Feral Chicken Flocks Are Terrorizing Residents of the Largest of the UK’s Channel Islands
Flocks of feral chickens on Jersey, the largest of the United Kingdom’s Channel Islands, are doing their best to ruin the lives of residents, giving a whole new meaning to the phrase “free range chickens.”
The chickens, iNews reports, are waking people at dawn with clucking and crowing, trampling gardens, interrupting traffic, and even chasing joggers. People might be more inclined to forgive them for what mostly seems like typical behavior (with the exception of chasing joggers) if the chickens were roaming in small groups, but these flocks number over 100 birds each. It’s likely that a few chickens started out as pets who were then abandoned and have been breeding an army ever since. And the island of Jersey isn’t home to foxes or any other predator that might keep the population to a more manageable level.
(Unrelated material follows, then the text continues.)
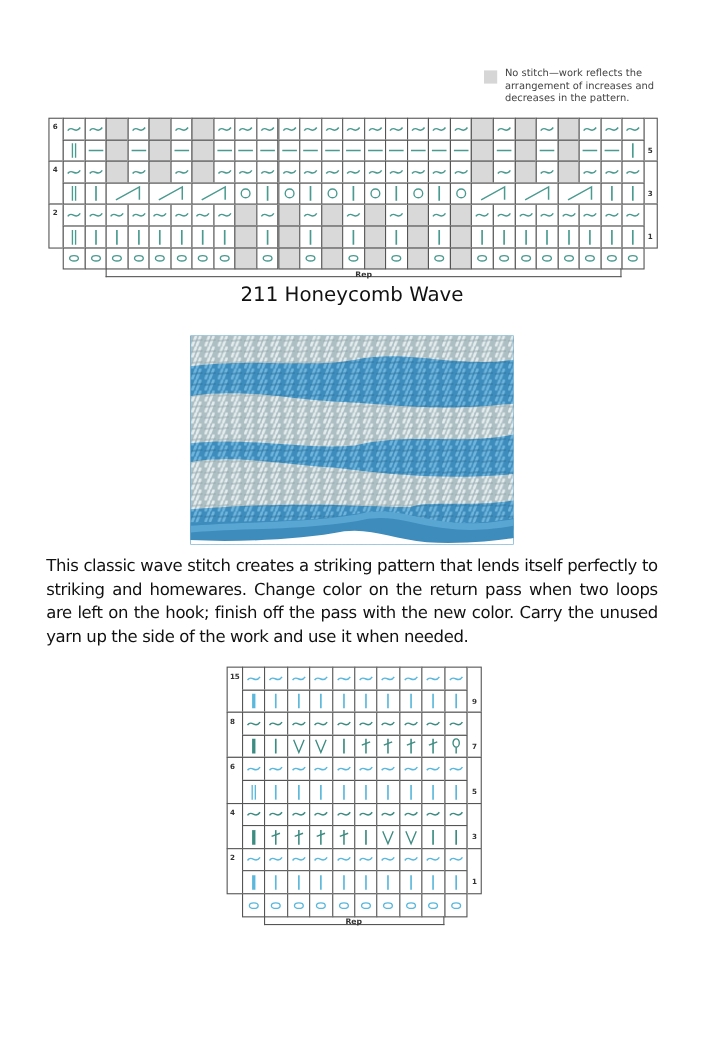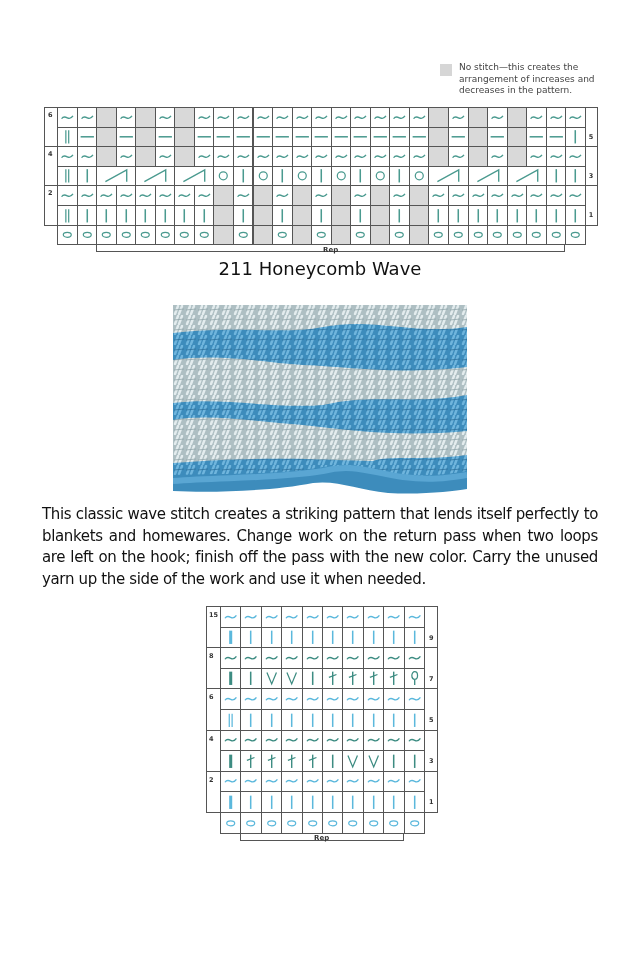"No stitch—this creates the arrangement" div.legend-text { text: this creates -> work reflects }
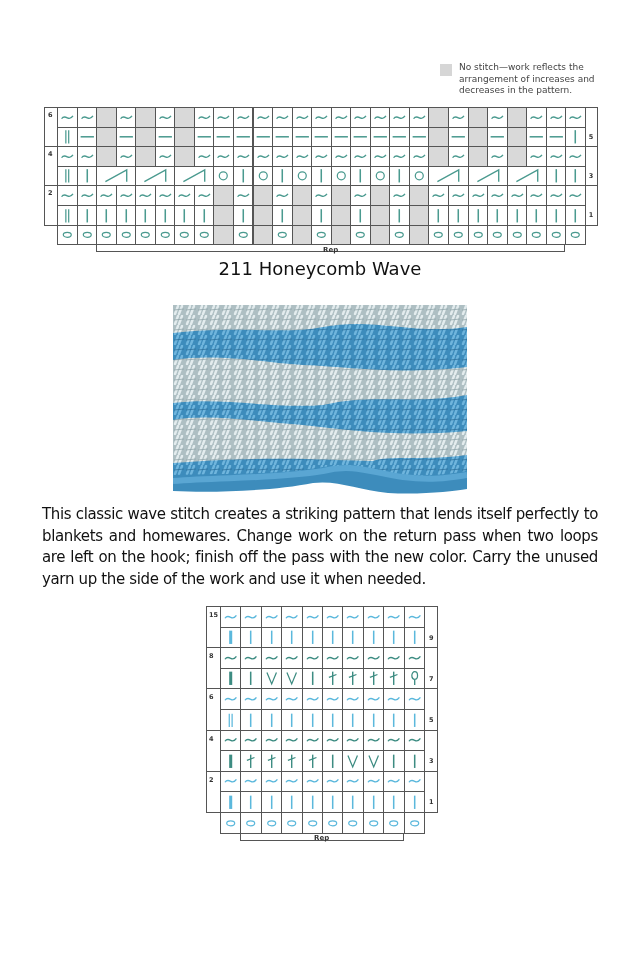"This classic wave stitch creates" div.para { text: blankets and homewares. Change work -> striking and homewares. Change color }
As a result, Jersey Environment Minister John Young told iNews that he’s had to order two “modest” culls, wiping out 35 chickens. It hasn’t been enough to solve the problem, especially since animal rights advocates are against culling as a solution. But since nobody actually owns the feral chickens, they’re technically not protected under the UK’s animal welfare law.
“We are in a situation where we have got animal lovers on one hand and where we have got those who are experiencing a nuisance on the other. I can’t pretend to sit here and say I have got an answer to that,” Young said. While they work to find an answer, officials have warned locals against feeding the chickens, which encourages breeding.
According to the BBC, Jersey's director of environmental health, Stewart Petrie, said that the only significant danger the chickens could cause is if cars swerve to avoid them in the road. But the lack of sleep caused by a 4 a.m. wakeup call every morning can definitely damage your health, and the prospect of getting chased by a crazed chicken might make you skip your daily jog, too.